I am a big fan of Elseworlds stories. They are self-contained and complete, unburdened by any need to be true to established canon or the company’s current interpretation of a character. Because of this, an author can explore the nature of the character without being shackled to the endemic serialization that permeates the main titles. However, a well done Elseworlds tale should also pay respectful tribute to the history and supporting cast of a hero, allowing those legacies to inform and illuminate the story.
Augustyn’s story is effective and simple, occasionally even sparse. It is also very well put together, tight and direct. I attribute this to the fact that Augustyn got his start in the comic book industry as an editor for Tru Studios in 1986. He would go on to a long career writing and editing The Flash.
His talent in assembling the story is evident from page one. Robert Bloch’s introduction serves as a condensed history of Jack the Ripper, giving the reader a snapshot of the character’s past. Immediately afterward, we are treated to the familiar, yet subtly different, murder of Thomas and Martha Wayne. By the end of the book, we will know who had the Waynes killed, and how their deaths are connected to the Ripper murders. Augustyn ties everything together neatly while keeping the story short and precise.
The real star of Gotham by Gaslight, however, is Mike Mignola. His Gotham City is stained by coal smoke and shrouded in steam. The shadows it casts are grimy and sweat stained. Mignola spares no effort in getting the fine details of the city exactly right. The attention he pays to things as simple as the brickwork on buildings gives the images of Gotham a physical texture.

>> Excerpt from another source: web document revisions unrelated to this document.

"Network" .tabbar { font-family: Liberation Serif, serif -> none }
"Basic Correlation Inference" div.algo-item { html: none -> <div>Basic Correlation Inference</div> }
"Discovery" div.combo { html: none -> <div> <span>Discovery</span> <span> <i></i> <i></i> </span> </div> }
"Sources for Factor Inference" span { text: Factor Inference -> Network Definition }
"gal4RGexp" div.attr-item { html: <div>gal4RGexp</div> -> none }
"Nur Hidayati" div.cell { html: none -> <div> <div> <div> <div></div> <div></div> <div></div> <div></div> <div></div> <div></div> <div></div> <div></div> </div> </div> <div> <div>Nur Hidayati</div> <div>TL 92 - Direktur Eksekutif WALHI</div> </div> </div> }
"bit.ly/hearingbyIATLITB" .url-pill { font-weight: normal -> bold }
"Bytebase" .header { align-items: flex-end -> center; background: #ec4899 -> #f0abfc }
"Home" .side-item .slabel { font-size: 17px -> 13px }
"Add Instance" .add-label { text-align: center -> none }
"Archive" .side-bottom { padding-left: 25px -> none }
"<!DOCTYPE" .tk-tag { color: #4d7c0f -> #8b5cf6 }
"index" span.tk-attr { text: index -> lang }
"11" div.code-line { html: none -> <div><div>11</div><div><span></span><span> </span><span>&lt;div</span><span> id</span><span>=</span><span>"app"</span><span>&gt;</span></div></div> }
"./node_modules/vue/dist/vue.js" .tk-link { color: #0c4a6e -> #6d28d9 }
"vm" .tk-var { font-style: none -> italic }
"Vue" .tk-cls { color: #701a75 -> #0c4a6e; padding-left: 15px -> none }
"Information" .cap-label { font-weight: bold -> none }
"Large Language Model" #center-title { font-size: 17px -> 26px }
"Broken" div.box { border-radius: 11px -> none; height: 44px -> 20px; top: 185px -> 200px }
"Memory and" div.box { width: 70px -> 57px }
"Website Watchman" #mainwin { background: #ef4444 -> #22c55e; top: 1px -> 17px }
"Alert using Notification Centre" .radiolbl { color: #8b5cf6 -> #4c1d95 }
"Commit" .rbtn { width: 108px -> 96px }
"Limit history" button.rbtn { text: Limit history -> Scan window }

But his Gotham pales before his Batman.
The modern Batman is a sleek, technological thing, with a skintight costume revealing a marvelous physique and an expressive cowl. In contrast, Mignola’s Batman is a steampunk gargoyle, clad in heavy leather armor. The cowl is immobile, more helmet than mask. Mignola keeps his Batman shadowed and dark, a faceless and inhuman creature of the night.
Augustyn would revisit his Victorian Gotham in 1991 with Master of the Future, a story inspired by the works of Jules Verne. Eduardo Barreto would replace Mignola as the artist. Without Mignola’s wonderful pencils, however, Augustyn struggles to hold my attention. Though I admire his ability as an editor, he is lacking as an author, and without the shadowy evocative art that Mike Mignola brought to the table his stories fall flat.
Together, the Augustyn/Mignola team brings us a serious, dark version of Batman that stands out for its art and it’s tightly scripted story.
Bruce Wayne, having returned to Wayne Manor for the first time in years, is met by Alfred.
“Welcome home sir,” the butler begins, but Wayne walks past him, towards the depths of the house, passing statuary and furniture shrouded against the dust.
“Master Wayne! P-perhaps a relaxing dinner…a hot bath…” Alfred sputters as Bruce continues on, undeterred, into the shrouded heart of the house.
“Is it still here, Alfred?”
“Surely sir, after all this time you’ve…”
“Is it still ready?”
Alfred sighs. “Yes, sir. It’s been waiting for you.”
Before us is the cloak and cowl of the Batman, hanging in the center of the room. The light falls on it in such a way that you cannot see the tailor’s form that surely must be supporting it. It seems alive, hungry and ancient and patient, ready to leap out into the night.
There are nine and sixty ways of constructing a Batman story, and every single one of them is right.